Genetic Testing

Over the past two decades, there has been significant progress in the understanding of genes and the role they play in some cancers if they become altered. Having this knowledge can therefore be important in helping you or your family to make any important decisions about prevention or care.

Who can access genetic testing?

Genetic testing on the NHS is an option for many people diagnosed with a cancer that may be hereditary or for people with an immediate family member who has a known gene alteration (a parent, sibling or child). If you or a family member has been diagnosed with breast or ovarian cancer, you should ask your cancer team or GP about options for genetic testing. Alternatively, you can contact Ask Eve for more information.

Genetic testing may also be available for other people considered to be at particularly high risk of developing a hereditary cancer, such as those with a history of related cancers in the family. If you have any of the risk factors listed in the previous section, you can speak to your GP about options for genetic testing.

What does genetic testing involve?

Your clinical team will decide on the most appropriate test for you based on your specific circumstances. For testing for a BRCA gene alteration, there are three main tests used:

1 – Taking a blood sample

This looks for inherited gene alterations (known as germline). The results may have implications for family members as well as for the person being tested.

2 – Taking a sample of saliva

While not common on the NHS, this also looks for inherited (germline) alterations. It simply involves giving a sample of saliva. In some cases, this can be provided as a kit to do at home.

3 – Taking a sample of the tumour itself

Known as tumour testing, this involves extracting DNA from the tumour itself (via a biopsy). If this test is positive (for example, showing a BRCA gene alteration), then a blood or saliva test may be required to confirm if there is a risk of it being hereditary.

How long do results take?

The time it takes to get your results will depending on the type of test and your specific circumstances. In general, it takes a few weeks to get a result; however, it may take longer.

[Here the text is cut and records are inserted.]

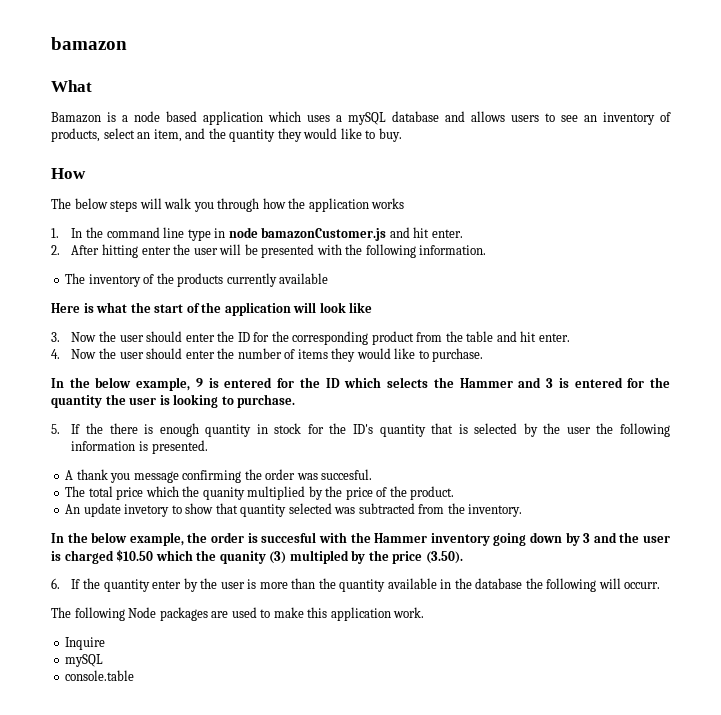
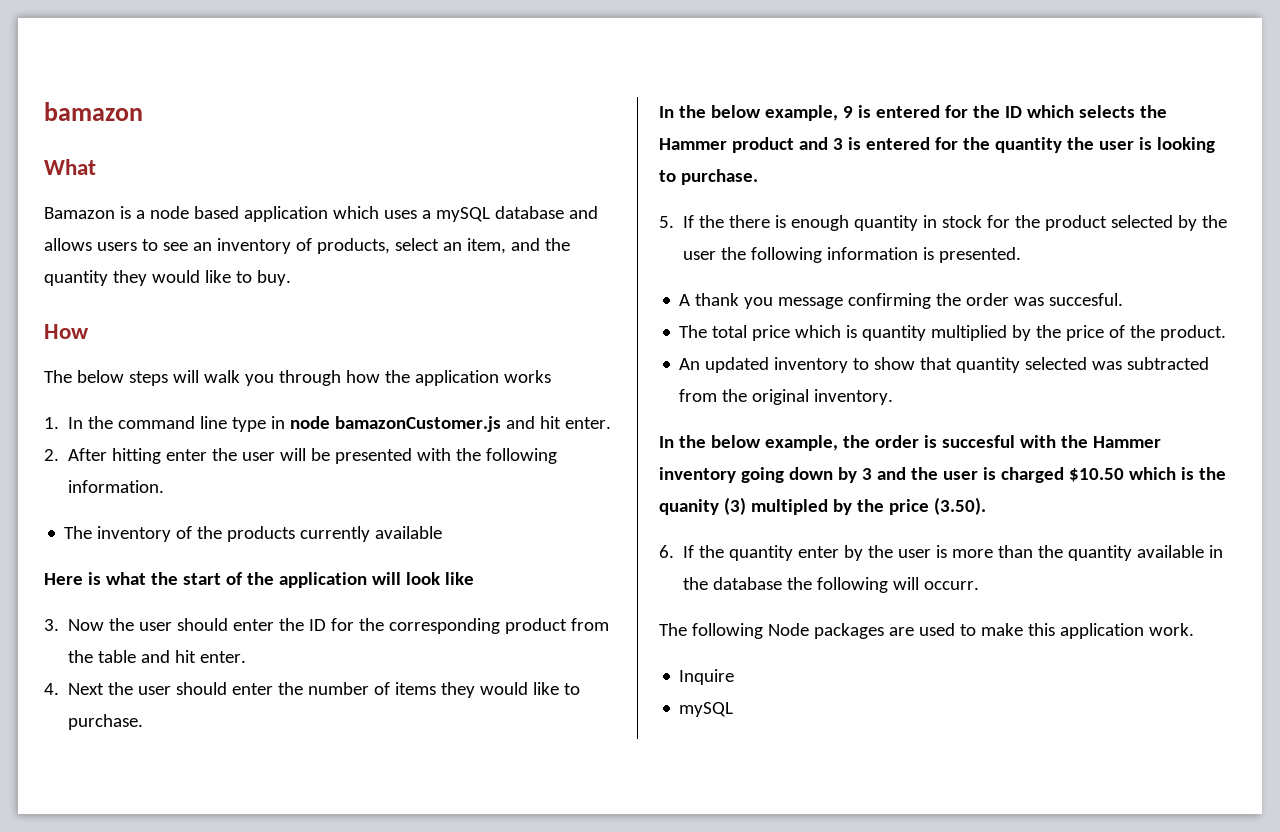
[71,349,97,359] Now -> [68,683,105,695] Next
(513, 383) none -> [731,137,794,153] product
[353,423,468,437] ID's quantity that is -> [1045,215,1108,231] product
[182,486,245,500] the quanity -> [846,325,927,341] is quantity
[83,503,170,517] update invetory -> [705,357,849,373] updated inventory
(465, 508) none -> [752,389,810,405] original
(193, 555) none -> [1180,467,1194,480] is
[65,670,135,681] // console.table -> (734, 709) none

Your results should always be given to you by a health professional – usually a geneticist or oncologist.

What are the results likely to show?

Results can include a lot of unfamiliar language and should always be given to you by a trained professional. You should also feel free to ask any questions you may have. Some of the common terms you may see or hear include:

  • Pathogenic: Sometimes referred to as ‘positive’, this means the test shows you have a gene alteration that is very likely to be cancer-causing.
  • Likely Pathogenic: The test shows an alteration that is likely to be cancer-causing.
  • Variant of Uncertain Significance: The test shows an alteration that is known; however, there is uncertainty of its behaviour. It is not currently known to be cancer-causing and should not affect your care. It may be that, in the future, more becomes known about this alteration.
  • Likely Not Pathogenic: Sometimes referred to as ‘negative’, the test shows a gene alteration that is unlikely to be cancer-causing.
  • Not Pathogenic: The test shows an alteration that is understood not to be cancer-causing.

A Variant of Unknown Significance

If your results show a variant of uncertain significance, your clinical team will likely treat this as a negative result. However, they will note the findings in your patient record.

Although unlikely, should the gene alteration found become reclassified by the testing laboratory as disease-causing at a later date, you would be contacted, and the implications discussed with you.